The Syrian passport found at or near the scene of the crime ended up being a major story in and of itself. Was it real? Who did it belong to? Why was it there? Marine Le Pen certainly made a lot out of it. Read about it here.

Perhaps the oddest story to come out of the U.K. was how Jeremy Corbyn’s call for a moderate response to the events in Paris were taken to be extremist in nature, whilst those who pledged to bomb Syria because of it were taken to be the moderates. Certainly, divisions with U.K. Labour certainly didn’t help that story…

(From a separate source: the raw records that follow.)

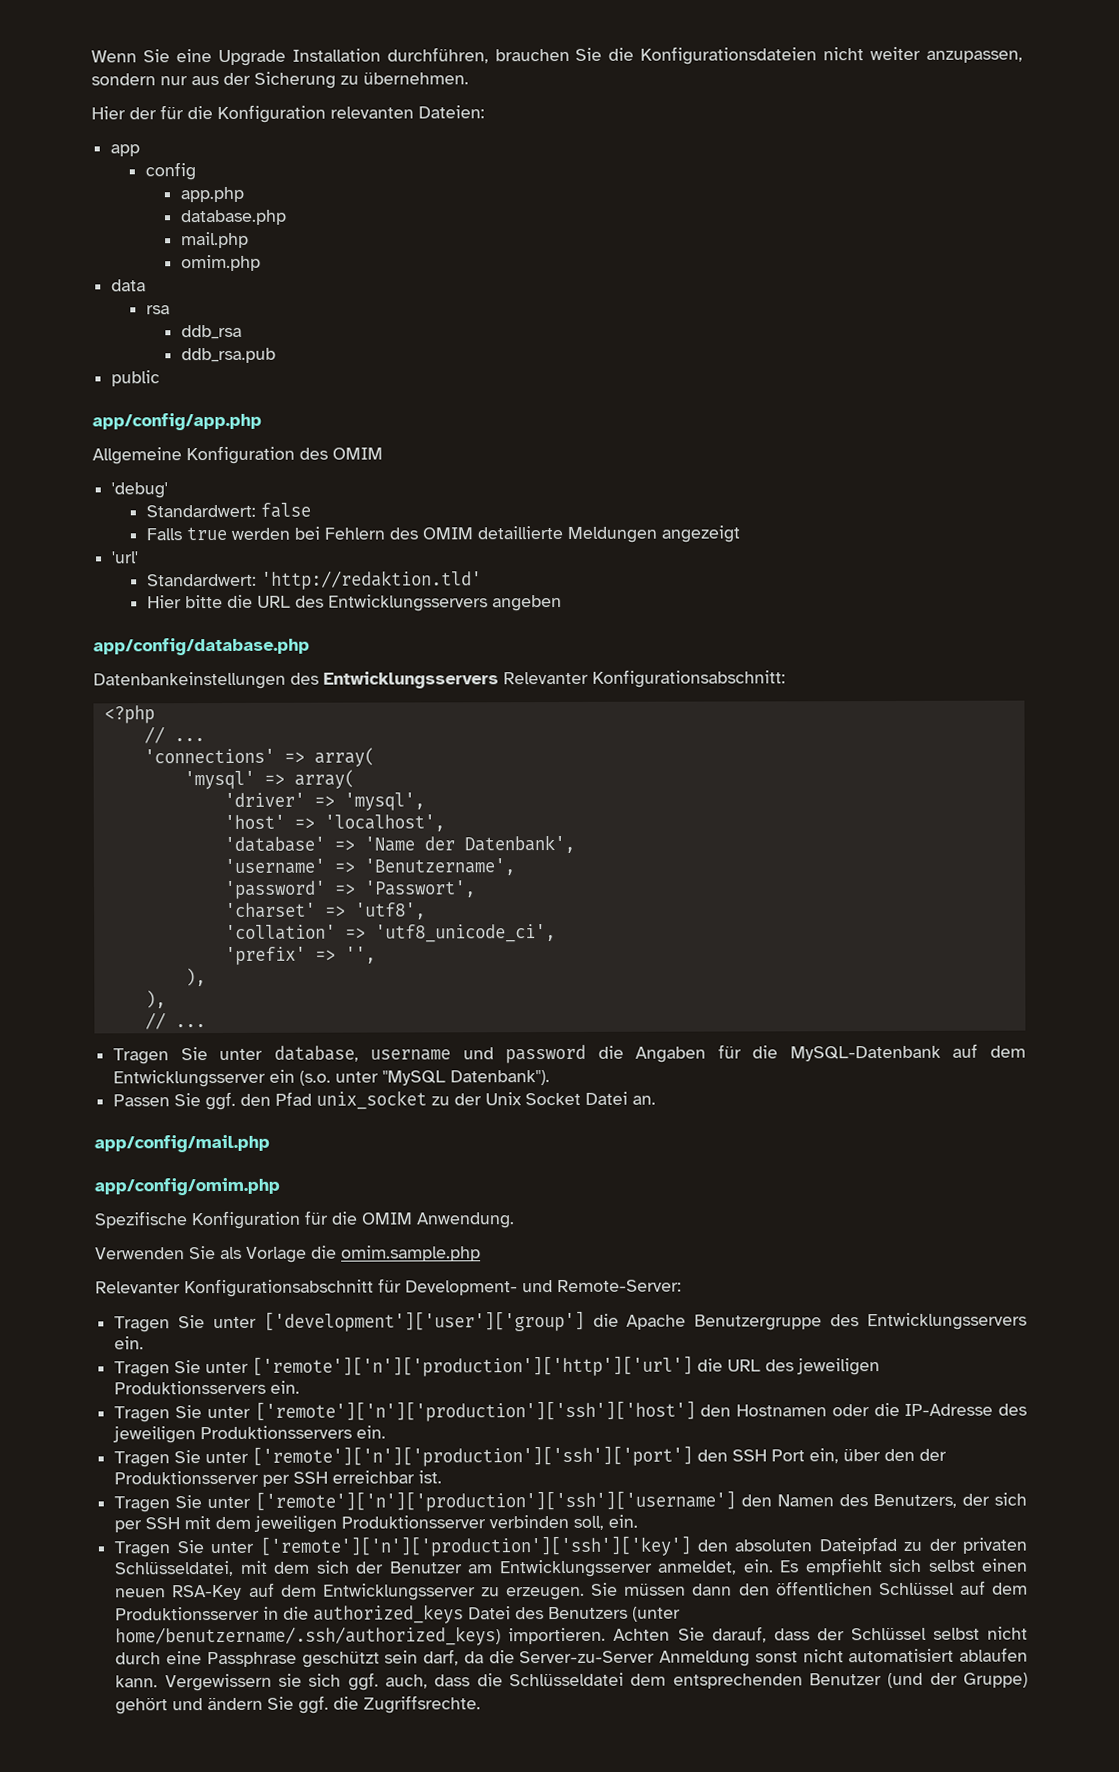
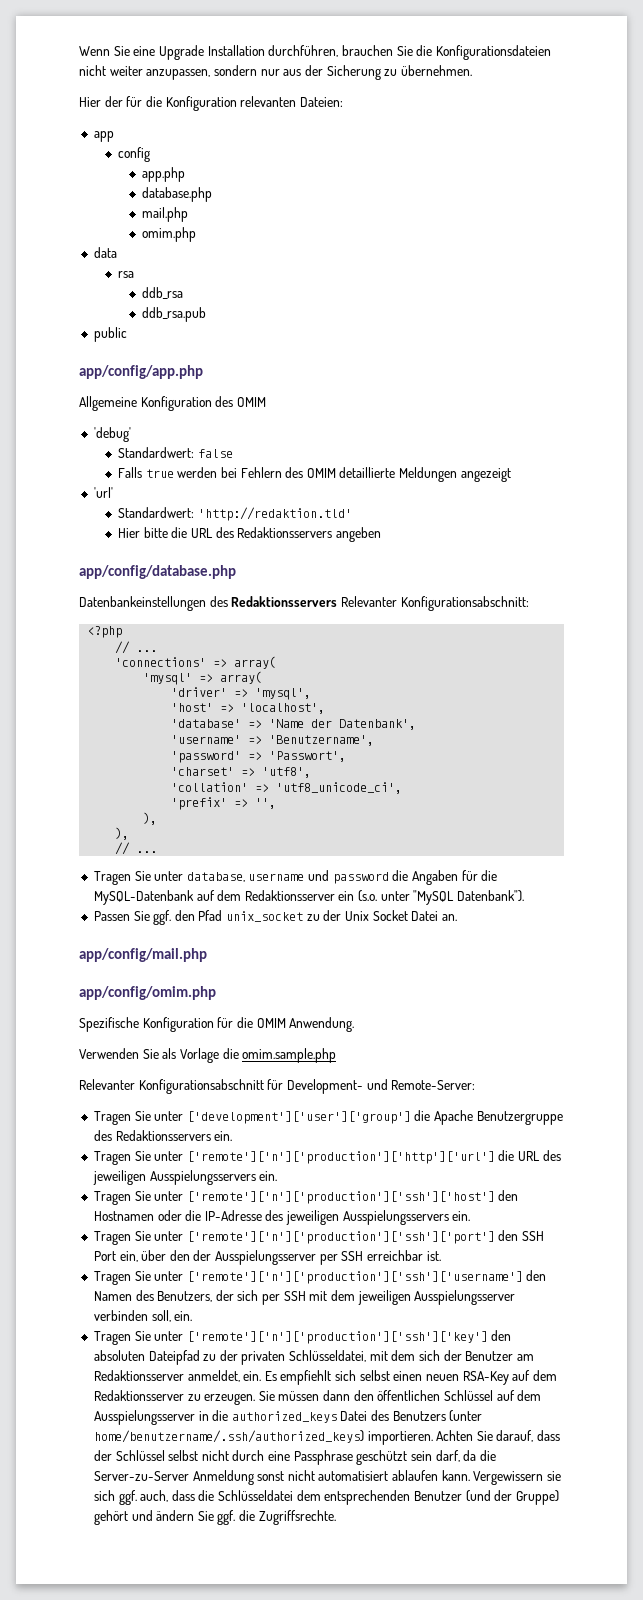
[327,594,488,612] Entwicklungsservers -> [237,527,333,538] Redaktionsservers
[323,671,499,689] Entwicklungsservers -> [231,596,338,607] Redaktionsservers
[113,1069,267,1088] Entwicklungsserver -> [244,890,335,901] Redaktionsserver
[867,1312,1027,1331] Entwicklungsservers -> [115,1130,211,1141] Redaktionsservers
[114,1380,267,1395] Produktionsservers -> [149,1170,256,1185] Ausspielungsservers
[200,1425,353,1440] Produktionsservers -> [342,1210,449,1225] Ausspielungsservers
[114,1470,260,1485] Produktionsserver -> [215,1250,317,1265] Ausspielungsserver
[341,1515,487,1529] Produktionsserver -> [414,1290,516,1305] Ausspielungsserver
[499,1559,653,1578] Entwicklungsserver -> [93,1370,184,1381] Redaktionsserver
[322,1583,476,1601] Entwicklungsserver -> [93,1390,184,1401] Redaktionsserver
[115,1606,261,1621] Produktionsserver -> [93,1410,195,1425] Ausspielungsserver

And, of course, there was the perennial question one gets in events like these: Was it all a false flag? Some even argued:

It happened on Friday the 13th (commemorating the massacre of the proto-illuminati Templars) in the 11th month, in Paris’s 11th district. It’s going to be remembered as “11/13” or “Friday the 13th.” Illuminati numerology or coincidence?

which, unsurprisingly, was a Veterans Today article.

Global Research cites Herman Goering as a reason to think the event was a false flag, and talks about the “Big Lie”.

And Press TV points out the West might blame Syria for the attacks, but somehow makes out that is evidence of it being a false flag (as, say, political expediency). They also interviewed Kevin Barrett of “Veterans Today”, who said predictable things.

Perhaps a more serious take on the same issue comes from the Activist Post, which at least provides some reasons as to why the authors think the Bataclan attack look false flag-esque (even though I think many of the questions they raise merely show that reporting on major events as they happen is tricky and leads to seeming inconsistencies in a developing story).

(They also raised a similar set of issues with the Charlie Hebdo attack.)

Finally, a more interesting take than usual (one which fits in with France’s long and protracted reaction to the Dreyfus Affair): what does the national narrative about Bataclan – and the War on Terror generally – say about the role of public intellectuals in France today?